[Web document revisions]
^^^^

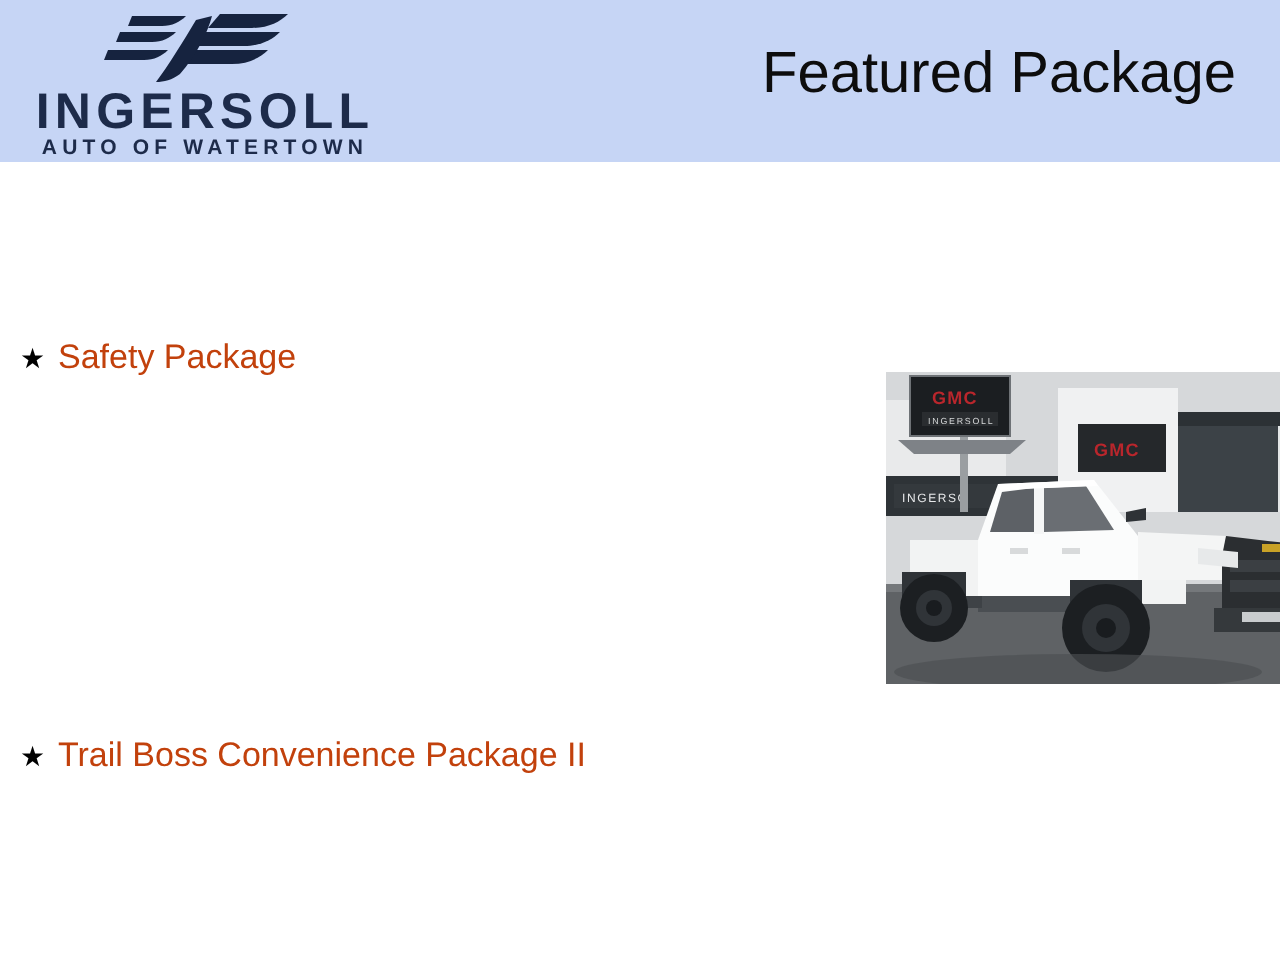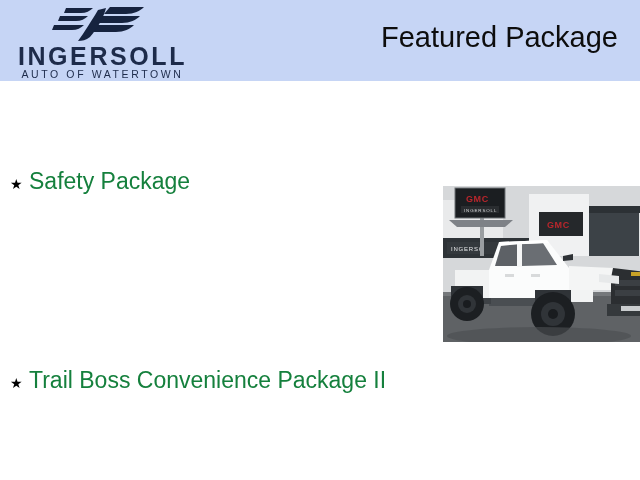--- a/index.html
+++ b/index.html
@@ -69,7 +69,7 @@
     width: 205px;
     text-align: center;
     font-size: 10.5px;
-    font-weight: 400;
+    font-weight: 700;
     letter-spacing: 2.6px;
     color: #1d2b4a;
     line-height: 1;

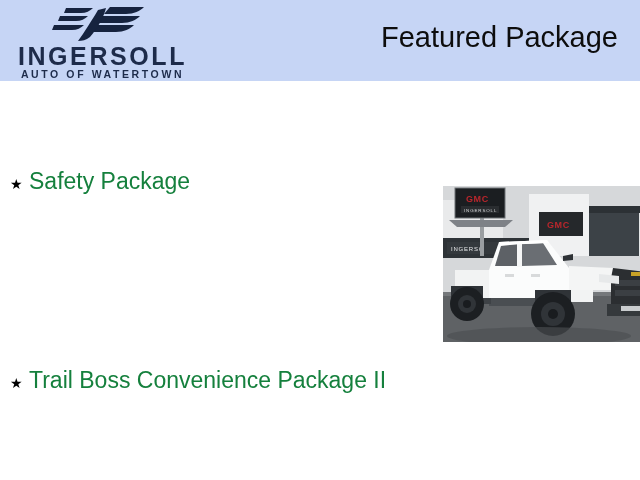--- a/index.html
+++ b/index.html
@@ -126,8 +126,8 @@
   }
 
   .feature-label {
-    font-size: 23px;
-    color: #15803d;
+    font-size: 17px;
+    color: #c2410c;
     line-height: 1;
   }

^^^^

● **Task**
Please return every line of the records that contains the word "color".

● **Response below**
     color: #1d2b4a;
-    color: #15803d;
+    color: #c2410c;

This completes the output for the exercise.